Еще у нас были кровати, которыми мы пользовались, правда, гораздо реже, чем хотелось бы, комнаты, душевые и уборные; и на каждых четырех курсантов имелся штатский служитель, заправлявший кровати, убиравший комнаты, чистивший башмаки и раскладывавший нашу униформу к утру и бегавший по разным поручениям, но все это вовсе не для роскоши – просто нужно было оставить курсантам больше времени для занятий и освободить от того, чему их и так выучили в лагере.

Шесть дней в неделю для работы.
Не ленись и не зевай.
Воскресенье – для нее же,
Да медяшечку надрай.

Или в армейском варианте:

Да портянки постирай.

Вот с каких времен идут эти дела. Взять бы одного из шпаков, которые говорят, что нам делать нечего, да на месяц в такое училище!

А по вечерам и круглый день в воскресенья мы зубрили, пока не слипались глаза и не начинали болеть уши, а потом ложились спать (если ложились) – с гипнопреподавателем под подушкой.

Любимыми нашими маршевыми песнями были: «Армия не для меня, лучше пахарем, как раньше!», «Позабудем ратный труд», «Не ходи, сынок, в солдаты», – матушка кричала» и – всеми любимая – «Джентльмен в драгунах»:

Агнец, заблудший неведомо где, бе-е! Йе-е!
Черный барашек в беде и нужде, бе-е! Йе-е!
Джентльмен, не ведающий святынь,
проклят во веки веков, аминь!
Господи, грешных нас не покинь! Бе-е! Йе-е! Бе-е!
(Пер. Грингольца)

И все же я не чувствовал себя несчастным. Наверное, был слишком занят. Здесь уже не было того «перевала», который каждый должен пройти в лагере, всех подстегивала возможность быть отчисленным. Моя слабая подготовка по математике особенно мне досаждала. Сосед мой по комнате, колонист с Гесперуса, парень со странным именем Ангел, ночи напролет просиживал со мной, помогая.

Большинство инструкторов, особенно офицеры, были инвалидами. Помнится, полным набором конечностей и органов чувств обладали только сержанты да капралы – инструкторы по рукопашному бою, – да и то не все. Наш тренер передвигался в мотокресле и носил специальный пластиковый воротник, потому что ниже шеи был полностью парализован. Но язык его работал – дай бог, а глаза подмечали все наши огрехи с точностью кинокамеры.

Вначале я удивлялся, почему эти «непригодные по состоянию здоровья» и имеющие право на полную пенсию люди не хотят пользоваться своим правом и не едут домой. Потом я перестал удивляться.

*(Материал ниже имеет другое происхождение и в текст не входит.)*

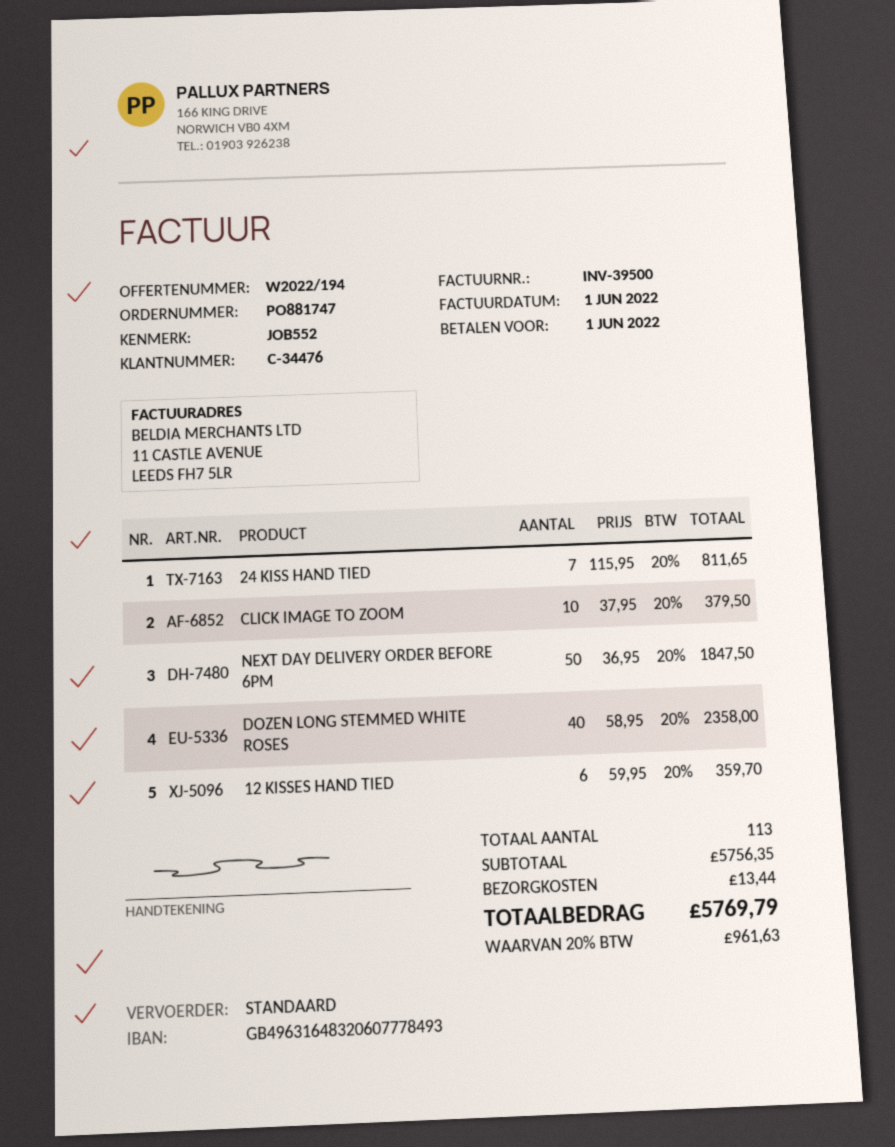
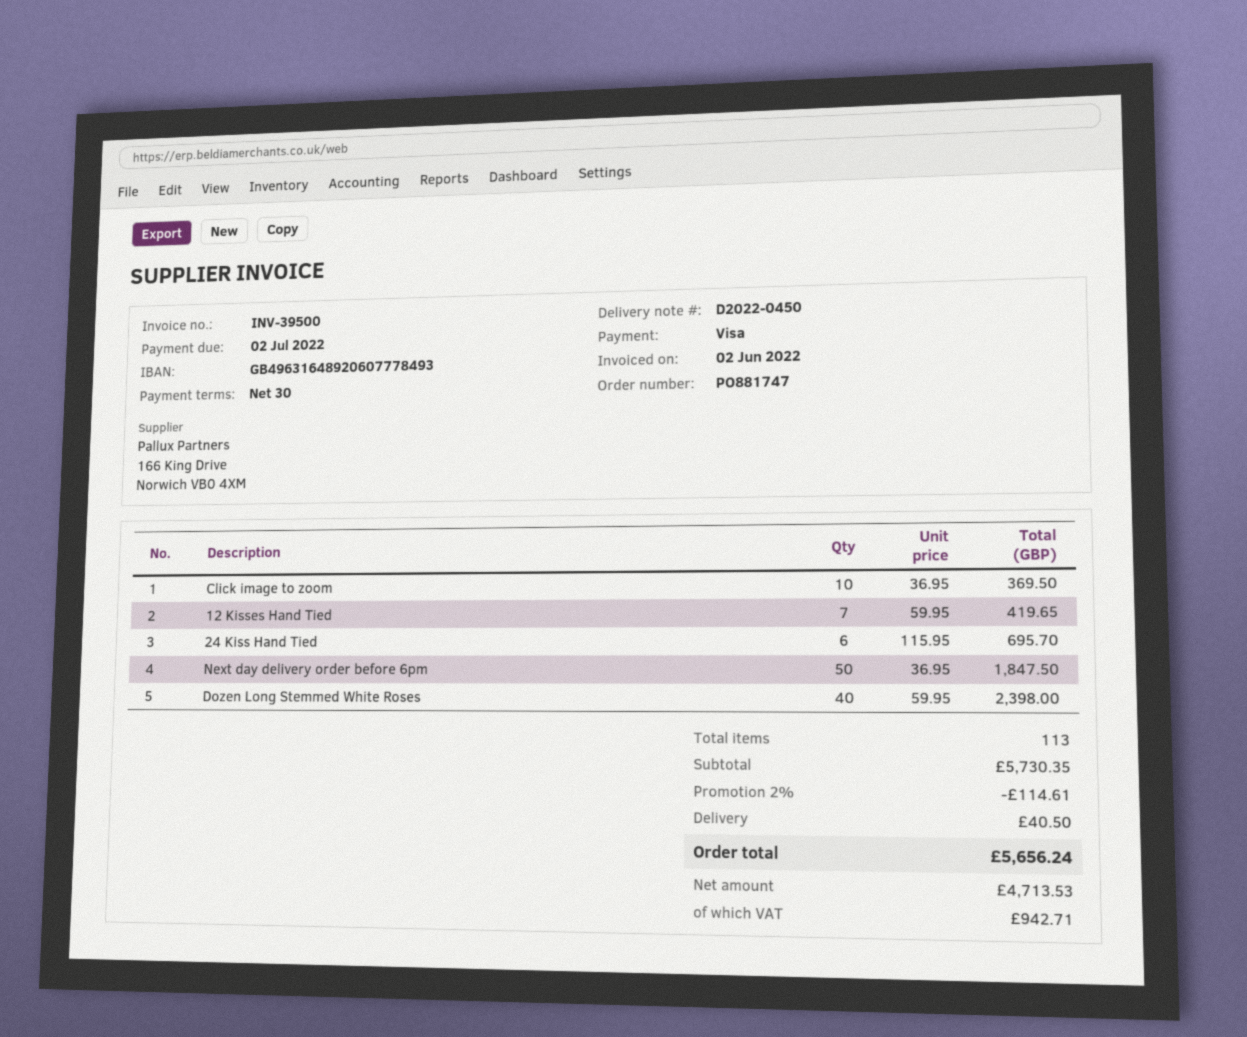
invoice date: 2022-06-01 -> 2022-06-02
due date: 2022-06-01 -> 2022-07-02
bank account: GB49631648320607778493 -> GB49631648920607778493
24 KISS HAND TIED: 7 x 115.95 = 811.65 -> 6 x 115.95 = 695.70
CLICK IMAGE TO ZOOM: 10 x 37.95 = 379.50 -> 10 x 36.95 = 369.50
DOZEN LONG STEMMED WHITE ROSES: 40 x 58.95 = 2358.00 -> 40 x 59.95 = 2398.00
12 KISSES HAND TIED: 6 x 59.95 = 359.70 -> 7 x 59.95 = 419.65
subtotal: 5756.35 -> 5730.35
discount: none -> 2% = 114.61
shipping: 13.44 -> 40.50
tax: 961.63 -> 942.71
total: 5769.79 -> 5656.24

Но высшей точкой всего периода учебы был визит обладательницы черных глазищ лейтенанта космофлота Ибаньес, младшего вахтенного офицера и пилота-стажера корвета «Маннергейм». Карменсита появилась, выглядя потрясающе в белой флотской униформе размером немногим больше промокашки, как раз когда наш класс был выстроен на перекличку перед ужином. Она прошла вдоль строя, и можно было слышать скрип поворачивающихся вслед ей глаз, после чего чистым, отчетливым голоском спросила дежурного офицера, как найти меня.

Дежурный, капитан Чандар, похоже, за всю жизнь даже матери своей не улыбнулся ни разу, но перед маленькой Кармен просто растаял и подтвердил, что я действительно нахожусь здесь. Тогда она печально взмахнула длиннющими черными ресницами и объяснила, что ее корабль скоро отправляется, так что нельзя ли отпустить меня поужинать в город?

Так я оказался обладателем совершенно неположенной и абсолютно небывалой увольнительной на три часа. Может быть, флотских обучают какой-то особой технике гипноза, а армию обходят стороной? А может, ее секретное оружие было куда старше и малопригодно для МП. В любом случае, я не только прекрасно провел время, но вдобавок мой престиж среди сокурсников достиг небывалых высот.